On Mon, May 18, 2009 at 10:23 AM, guillaume ranquet <granquet@...2572...> wrote:

I'm trying to get approx 4k points plotted into 5 subplots which I would
like interactive (ie: ability to zoom/pan ...).
there's nothing special except that the subplots share axe x.

It gets some seconds (3 to 5) on a p4 dual core @ 3Ghz to pan/zoom. It
seems utterly slow to me: what do you think? normal "rate" or flawed code?
I tried using various backend, embedding it into qt4 ... nothing helped
much.

the code is quite fat atm (500 lines or so). I'll try to cut through the
code to get an example in a few lines if it's said my code is flawed and
the plotting rate should be way faster!

I think I put a finger on what breaks the performance, thx to your
snippet of code.
I forgot to mention that I'm using some axvlines here and there (500 per
subplot).
it goes from slow to _unacceptably_ slow with the axvlines.

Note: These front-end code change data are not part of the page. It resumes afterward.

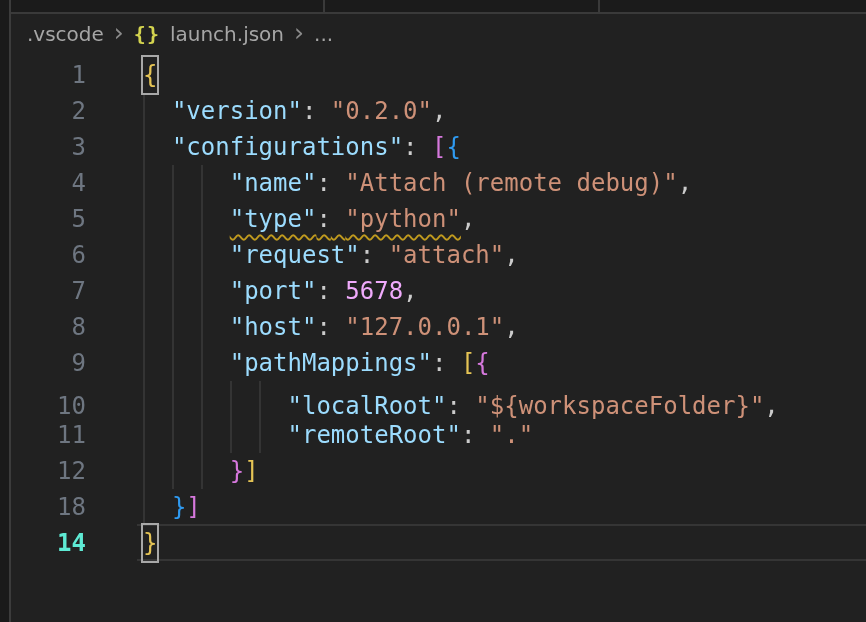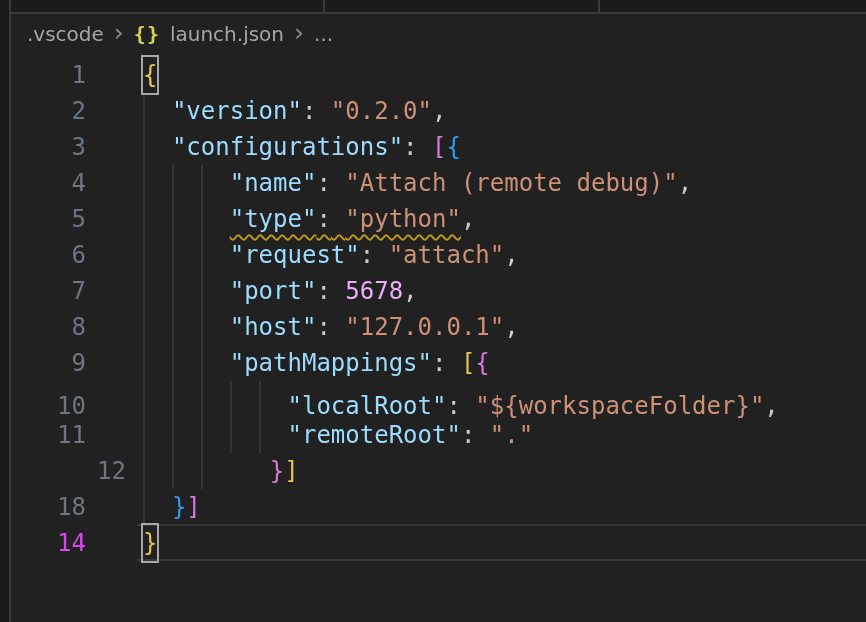--- a/index.html
+++ b/index.html
@@ -35,21 +35,21 @@
   
   .editor{position:absolute;inset:0;}
   .code-row{
     position:absolute;left:11px;right:0;height:36px;line-height:36px;
     font-size:24px;white-space:pre;z-index:2;
   }
   .gutter{
     position:absolute;left:0;top:0;width:75px;height:36px;
     text-align:right;color:#6e7681;
   }
-  .gutter.active{color:#d946ef;}
+  .gutter.active{color:#5eead4;font-weight:bold;}
   .code-text{position:absolute;left:132px;top:0;color:#d4d4d4;}
   .tk-key{color:#9cdcfe;}
   .tk-str{color:#ce9178;}
   .tk-num{color:#f0abfc;}
   .tk-pun{color:#cccccc;}
   .tk-b1{color:#e5c455;}
   .tk-b2{color:#d678dd;}
   .tk-b3{color:#2f9af0;}
   .tk-sq{
     text-decoration-line:underline;text-decoration-style:wavy;
@@ -95,18 +95,18 @@
       <div class="code-row" style="top: 93px;"><span class="gutter">2</span><span class="code-text"><span>  </span><span class="tk-key">"version"</span><span class="tk-pun">:</span><span> </span><span class="tk-str">"0.2.0"</span><span class="tk-pun">,</span></span></div>
       <div class="code-row" style="top: 129px;"><span class="gutter">3</span><span class="code-text"><span>  </span><span class="tk-key">"configurations"</span><span class="tk-pun">:</span><span> </span><span class="tk-b2">[</span><span class="tk-b3">{</span></span></div>
       <div class="code-row" style="top: 165px;"><span class="gutter">4</span><span class="code-text"><span>      </span><span class="tk-key">"name"</span><span class="tk-pun">:</span><span> </span><span class="tk-str">"Attach (remote debug)"</span><span class="tk-pun">,</span></span></div>
       <div class="code-row" style="top: 201px;"><span class="gutter">5</span><span class="code-text"><span>      </span><span class="tk-sq"><span class="tk-key">"type"</span><span class="tk-pun">:</span><span> </span><span class="tk-str">"python"</span></span><span class="tk-pun">,</span></span></div>
       <div class="code-row" style="top: 237px;"><span class="gutter">6</span><span class="code-text"><span>      </span><span class="tk-key">"request"</span><span class="tk-pun">:</span><span> </span><span class="tk-str">"attach"</span><span class="tk-pun">,</span></span></div>
       <div class="code-row" style="top: 273px;"><span class="gutter">7</span><span class="code-text"><span>      </span><span class="tk-key">"port"</span><span class="tk-pun">:</span><span> </span><span class="tk-num">5678</span><span class="tk-pun">,</span></span></div>
       <div class="code-row" style="top: 309px;"><span class="gutter">8</span><span class="code-text"><span>      </span><span class="tk-key">"host"</span><span class="tk-pun">:</span><span> </span><span class="tk-str">"127.0.0.1"</span><span class="tk-pun">,</span></span></div>
       <div class="code-row" style="top: 345px;"><span class="gutter">9</span><span class="code-text"><span>      </span><span class="tk-key">"pathMappings"</span><span class="tk-pun">:</span><span> </span><span class="tk-b1">[</span><span class="tk-b2">{</span></span></div>
       <div class="code-row" style="top: 388px;"><span class="gutter">10</span><span class="code-text"><span>          </span><span class="tk-key">"localRoot"</span><span class="tk-pun">:</span><span> </span><span class="tk-str">"${workspaceFolder}"</span><span class="tk-pun">,</span></span></div>
       <div class="code-row" style="top: 417px;"><span class="gutter">11</span><span class="code-text"><span>          </span><span class="tk-key">"remoteRoot"</span><span class="tk-pun">:</span><span> </span><span class="tk-str">"."</span></span></div>
-      <div class="code-row" style="top: 453px; margin-left: 40px;"><span class="gutter">12</span><span class="code-text"><span>      </span><span class="tk-b2">}</span><span class="tk-b1">]</span></span></div>
+      <div class="code-row" style="top: 453px;"><span class="gutter">12</span><span class="code-text"><span>      </span><span class="tk-b2">}</span><span class="tk-b1">]</span></span></div>
       <div class="code-row" style="top: 489px;"><span class="gutter">18</span><span class="code-text"><span>  </span><span class="tk-b3">}</span><span class="tk-b2">]</span></span></div>
       <div class="code-row" style="top: 525px;"><span class="gutter active">14</span><span class="code-text"><span class="tk-b1 match-box">}</span></span></div>
     </div>
 
 </div>
 
 </body></html>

I'm using the axvlines to mark some events that I need to know about in
order to have an explanation of the variations of the curves.
any advice on what to use to replace those?

···

On Mon, May 18, 2009 at 10:23 AM, guillaume ranquet <granquet@...2572...> wrote:

> I'm trying to get approx 4k points plotted into 5 subplots which I would
> like interactive (ie: ability to zoom/pan ...).
> there's nothing special except that the subplots share axe x.
>
>
> It gets some seconds (3 to 5) on a p4 dual core @ 3Ghz to pan/zoom. It
> seems utterly slow to me: what do you think? normal "rate" or flawed code?
> I tried using various backend, embedding it into qt4 ... nothing helped
> much.
>
> the code is quite fat atm (500 lines or so). I'll try to cut through the
> code to get an example in a few lines if it's said my code is flawed and
> the plotting rate should be way faster!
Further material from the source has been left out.